Perhaps, then, understanding taxes will help us understand sex. There are two views of sex: the capitalist and the socialist - views based on conflict and cooperation, and real parallels between reproduction of money and of genes.

Take 1815, and Meyer Amstiel Rothschild. He became enormously rich by accurately forecasting the outcome of the battle of Waterloo. Some of his children had already married non-relatives. All the rest married their cousins and in the next 100 years 26 out of 30 Rothschilds chose mates from within the family. By marrying relatives who shared the same ancestors they reduced the recombination of their genes with those of other families and (no doubt coincidentally) the distribution of their family.

"Cousin marriage" is common, and getting commoner worldwide - particularly in Islamic countries. It means that children are more likely to have two copies of the same damaged gene descending through two paths of history from a single ancestor, and hence to suffer from genetic illness.

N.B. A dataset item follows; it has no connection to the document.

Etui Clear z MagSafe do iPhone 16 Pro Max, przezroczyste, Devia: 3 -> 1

Take Finland, which is made up of small islands of people in a sea of trees. It is a natural laboratory of inbreeding with its own set of inherited diseases, many of which are confined to single villages. Tracing back the parents of those affected shows that all are relatives - perhaps not cousins, but certainly sharing a common ancestor in the recent past. No wonder it has high local frequencies of genetic disease. There is one, of which there are only 50 cases worldwide and all of them are in Finland.

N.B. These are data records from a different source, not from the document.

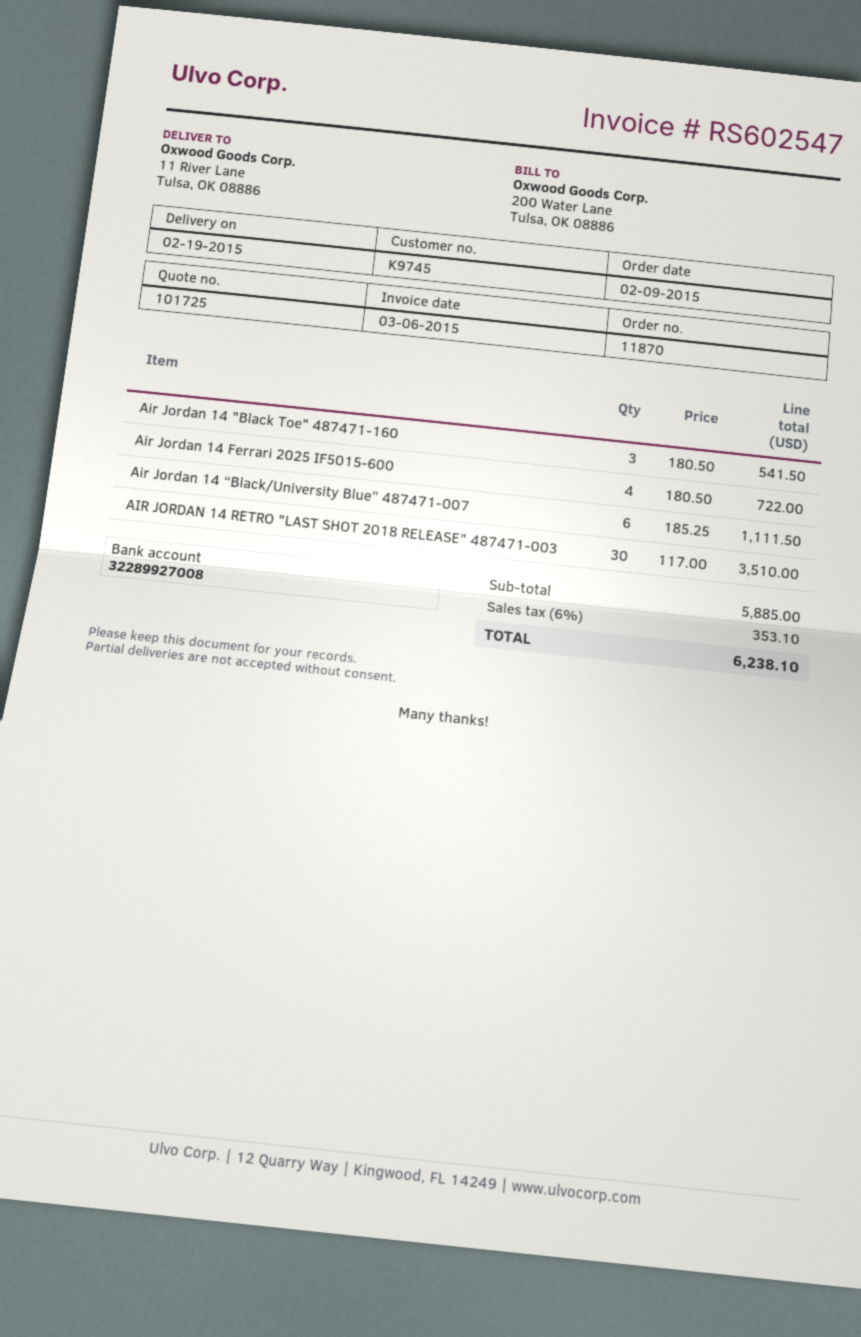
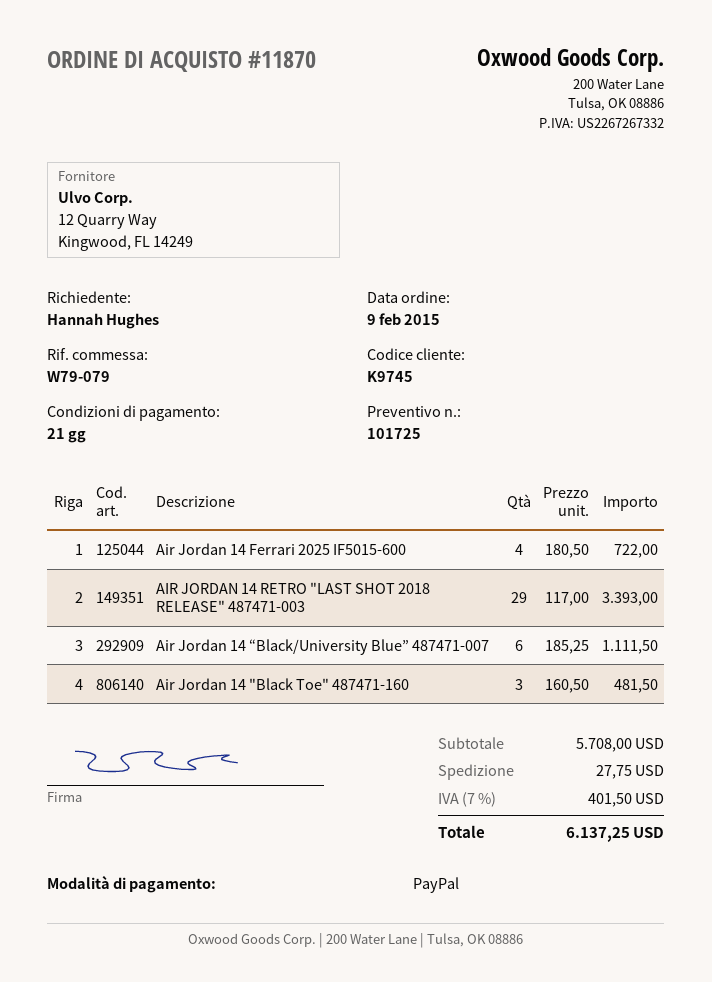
Air Jordan 14 "Black Toe" 487471-160: 3 x 180.50 = 541.50 -> 3 x 160.50 = 481.50
AIR JORDAN 14 RETRO "LAST SHOT 2018 RELEASE" 487471-003: 30 x 117.00 = 3510.00 -> 29 x 117.00 = 3393.00
subtotal: 5885.00 -> 5708.00
shipping: none -> 27.75
tax: 6% = 353.10 -> 7% = 401.50
total: 6238.10 -> 6137.25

Some creatures are much more incestuous than humans. Slugs are hermaphrodite. Many come in two different forms. A sexual one: boy-girl meets girl-boy; and one in which there is self-fertilisation: the male part of the slug fertilises the female part of itself.

This leads to a complete loss of genetic variation, as all genes become identical by virtue of shared descent. Just like the Rothschilds, the slugs pass on their biological capital unchanged to its offspring.

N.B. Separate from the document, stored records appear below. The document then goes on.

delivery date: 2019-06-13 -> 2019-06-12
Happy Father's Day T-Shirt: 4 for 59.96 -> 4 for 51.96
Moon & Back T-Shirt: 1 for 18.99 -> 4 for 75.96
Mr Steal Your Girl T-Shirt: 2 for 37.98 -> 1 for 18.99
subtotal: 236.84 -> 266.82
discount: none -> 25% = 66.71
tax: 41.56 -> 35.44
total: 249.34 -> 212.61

But why? When does it pay to give up sex to allow a sexual monopoly? Is there a pattern? Giving up sex is much more common in the north. If you draw a line from Liverpool across to The Wash you find slugs are asexual, whereas they are sexual in the south. There is no sex at all when you get as far north as Scandinavia, in spite of rumours to the contrary.

The reason for this is basically economic. In the north the enemies are, predictably, cold weather and a shortage of food. One genetic type evolves which is best at coping with this easily predicted challenge each year.

In the south, the enemies are other creatures - perhaps predators, competitors or disease organisms. These are themselves sexual and can constantly produce new mixtures of genes which threaten the slugs. Just as with capitalism, once competition and innovation get started, you have to join in or go extinct.

There is a beautiful example of the dangers of monopoly in a freshwater snail, Potamopyrgyus jenkinsii, which was imported by accident in a load of ballast in the 1880s from New Zealand to where Thamesmead now stands. Now there are billions throughout Europe, small, black and all female. Back in its home town in New Zealand there are plenty of males in some places, and here they are sexual, but only in ponds, and only because there are parasites that infect them. They have to evolve faster than the parasites by reshuffling their genetic hand of cards through sex - or become extinct.

It serves as a perfect natural experiment on the origin of sex - as a capitalist tool allowing conflict and competition.

All this has dealt with what happens once sex has got started, and that once it has, it cannot be given up in the face of others who are still indulging in it.

There is a new idea, based on DNA repair, on how sex began in the first place. Every time a man has sex he makes enough sperm to fertilise the entire female population of Europe and enough length of DNA to go twice around the world. Chemistry tells us that DNA would quickly be destroyed unless it was carefully repaired every time a cell divides. The DNA repair is far more active in sperm and egg than in body cells, and much more active in females than males: males do the damage; females repair it.

Perhaps this is how it began in the first place - two single strands of DNA got together and compared notes. One was damaged by mutation and could check what repair to make by looking at the DNA of the other one - a sort of genetic proof-reading process. So that is perhaps what sex really means: death for those who indulge in it, as their own genes are destroyed by mutation in their asexually-reproducing body cells, but immortal life for their genes.

Next Wednesday is the deadline for those being taxed under the new self- assessment system. Given what I have said about sex and taxes, think of it as a second honeymoon.